Once these metrics have been measured, they can be compared to well-known references, e. g. those of Carnegie Mellon University for cyclomatic complexity.
Cyclomatic Complexity
The purpose of this metric s to get an assessment of the complexity – and therefore indirectly the maintainability – of a piece of software.
The aforementioned reference values from Carnegie Mellon define four rough ranges for cyclomatic complexity values:
- methods between 1 and 10 are considered simple and easy to understand and test
- values between 10 and 20 indicate more complex code, which may still be comprehensible; however testing becomes more difficult due to the greater number of possible branches the code can take
- values of 20 and above are typical of code with a very large number of potential execution paths and can only be fully grasped and tested with great difficulty and effort
- methods going even higher, e. g. >50, are certainly unmaintainable
Often complexity increases gradually with the life-time of a code base as new features are added and existing code is modified. Over time new code is introduced into the system, but the individual “small” changes regularly do not convey the impression of being complex enough to warrant refactoring the affected sections of the code.

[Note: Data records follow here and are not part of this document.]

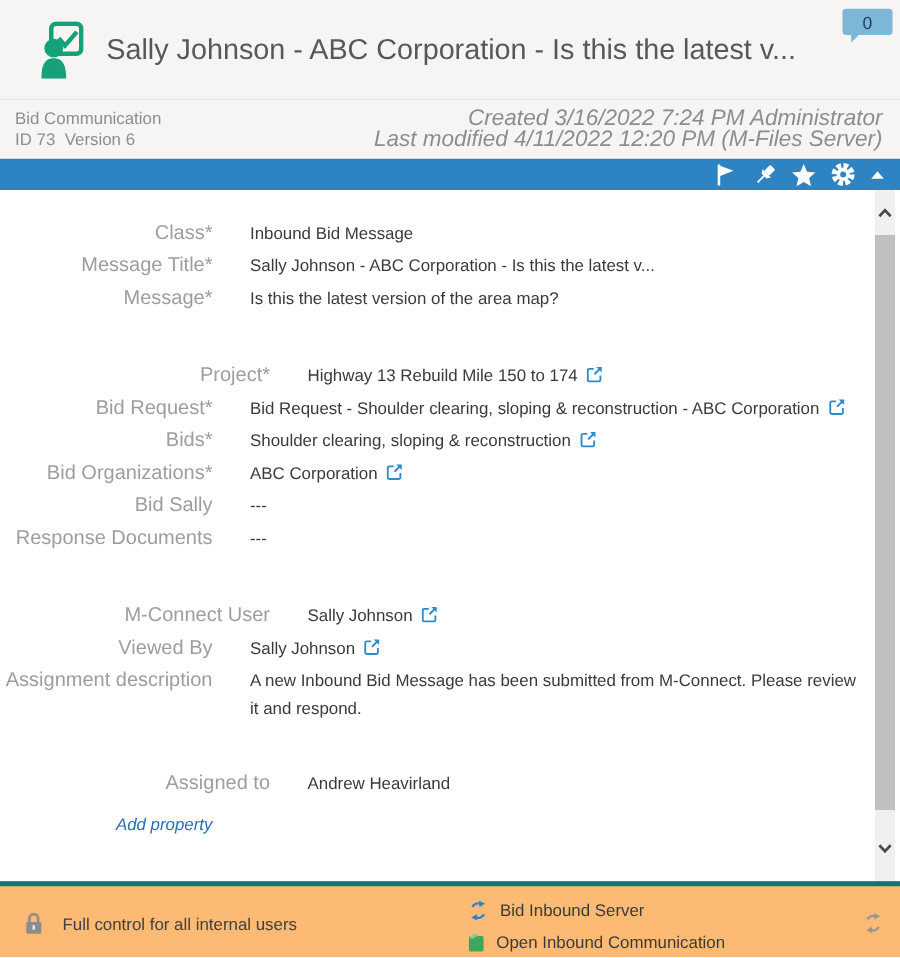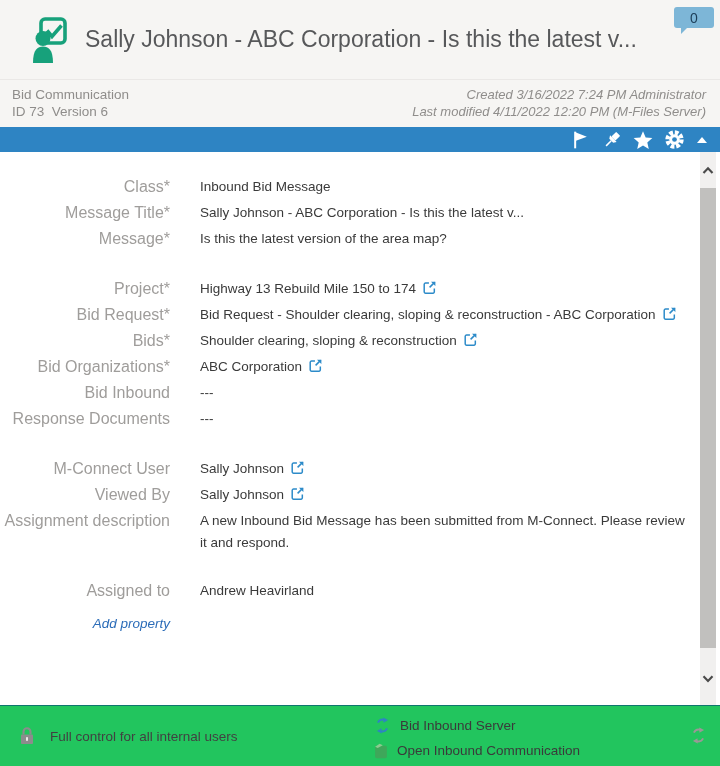--- a/index.html
+++ b/index.html
@@ -29,35 +29,35 @@
     border:4px solid transparent; border-top-color:#7db6d7; border-left-color:#7db6d7;
   }
 
   
   .subheader {
     height:47px; background:#f6f5f3; display:flex; justify-content:space-between;
     box-sizing:border-box; padding:6px 14px 0 12px;
   }
   .subheader .left  { font-size:13.5px; color:#8f8d8b; line-height:17px; }
   .subheader .left .idver { white-space:pre; }
-  .subheader .right { font-size:13px; color:#8f8d8b; line-height:17px; font-style:italic; text-align:right; }
+  .subheader .right { font-size:18px; color:#8f8d8b; line-height:17px; font-style:italic; text-align:right; }
 
   
   .toolbar {
     height:25px; background:#2e84c3; display:flex; align-items:center;
     justify-content:flex-end; padding-right:10px; gap:9px;
   }
   .tb-btn { width:22px; height:22px; display:flex; align-items:center; justify-content:center; cursor:pointer; }
   .tb-btn.small { width:16px; }
 
   
   .content { position:relative; height:553px; background:#ffffff; box-sizing:border-box; padding-top:22px; }
   .props { padding-right:30px; }
   .row { display:flex; min-height:26px; align-items:flex-start; }
-  .row.gap { margin-top:24px; }
+  .row.gap { margin-top:36px;padding-left:46px; }
   .plabel {
     width:170px; flex:0 0 170px; text-align:right; color:#9f9d9b;
     font-size:16px; line-height:26px; white-space:nowrap;
   }
   .pvalue {
     margin-left:30px; font-size:13.5px; color:#3a3a3a; line-height:22px;
     padding-top:2px; max-width:486px; display:flex; align-items:flex-start; flex-wrap:wrap;
   }
   .pvalue-text { line-height:22px; }
   .ext-icon { margin-left:7px; margin-top:3px; flex:0 0 auto; cursor:pointer; }
@@ -69,21 +69,21 @@
 
   
   .vscroll { position:absolute; top:0; right:4px; width:16px; height:553px; background:#f1f0ef; }
   .vs-arrow { position:absolute; left:0; width:16px; height:16px; display:flex; align-items:center; justify-content:center; cursor:pointer; }
   .vs-arrow.up { top:10px; }
   .vs-arrow.down { top:518px; }
   .vs-thumb { position:absolute; left:0; top:36px; width:16px; height:460px; background:#c1c0be; cursor:pointer; }
 
   
   .footer {
-    position:relative; height:61px; background:#22c55e; border-top:1px solid #0f766e;
+    position:relative; height:61px; background:#fdba74; border-top:4px solid #0f766e;
     box-sizing:border-box;
   }
   .perm { position:absolute; left:18px; top:0; height:60px; display:flex; align-items:center; gap:14px; }
   .perm-text { font-size:13.5px; color:#414141; }
   .wf { position:absolute; left:374px; top:7px; }
   .wf-row { display:flex; align-items:center; height:25px; gap:9px; }
   .wf-label { font-size:13.5px; color:#3a3a3a; white-space:nowrap; }
   .refresh { position:absolute; right:13px; top:21px; cursor:pointer; }
 </style>
 </head>
@@ -216,21 +216,21 @@
       <span class="pvalue-text">ABC Corporation</span>
       <svg class="ext-icon" width="13" height="13" viewBox="0 0 14 14">
         <path d="M12.2 8 V11.7 A1.4 1.4 0 0 1 10.8 13.1 H2.7 A1.4 1.4 0 0 1 1.3 11.7 V3.6 A1.4 1.4 0 0 1 2.7 2.2 H6.4" fill="none" stroke="#2d8bc9" stroke-width="1.6"></path>
         <polygon points="8.6,0.7 13.3,0.7 13.3,5.4" fill="#2d8bc9"></polygon>
         <path d="M12.6 1.4 L7.1 6.9" stroke="#2d8bc9" stroke-width="1.7"></path>
       </svg>
     </div>
   </div>
 
   <div class="row">
-    <div class="plabel">Bid Inbound</div>
+    <div class="plabel">Bid Sally</div>
     <div class="pvalue">
       <span class="pvalue-text">---</span>
 
     </div>
   </div>
 
   <div class="row">
     <div class="plabel">Response Documents</div>
     <div class="pvalue">
       <span class="pvalue-text">---</span>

In effect the risk of introducing new bugs increases proportionally with the code’s complexity as undesirable side-effects cannot be foreseen. Theoretically this could be alleviated with a sufficient level of test coverage, but unfortunately coming up with useful test code also becomes more difficult and time-consuming for complex code. This regularly leads to test coverage becoming worse, making future changes even more error prone. This is a vicious circle that is hard to break out from.
All this leads to a simple and unsurprising conclusion: Lower complexity eases maintenance, writing meaningful tests and consequently reduces the chances of introducing new bugs. It can therefore be used as an indicator for good quality.
Let’s assume the following result of a complexity analysis of a code base with 10.000 methods:
- 96% – 9600 methods: CC < 17 : acceptable
- 3% – 300 methods: 17 < CC < 20 : borderline
- 1% – 100 methods: 20 <= CC : too high
Does this mean that complexity is not a critical issue in this code base?
The answer has to be: No.
The statement of “only” 1% of all methods being reported as too complex does not carry much meaning in and of itself. There is no way to tell if those 100 methods contain central and mission critical business logic and are disproportionately important for the overall application’s quality.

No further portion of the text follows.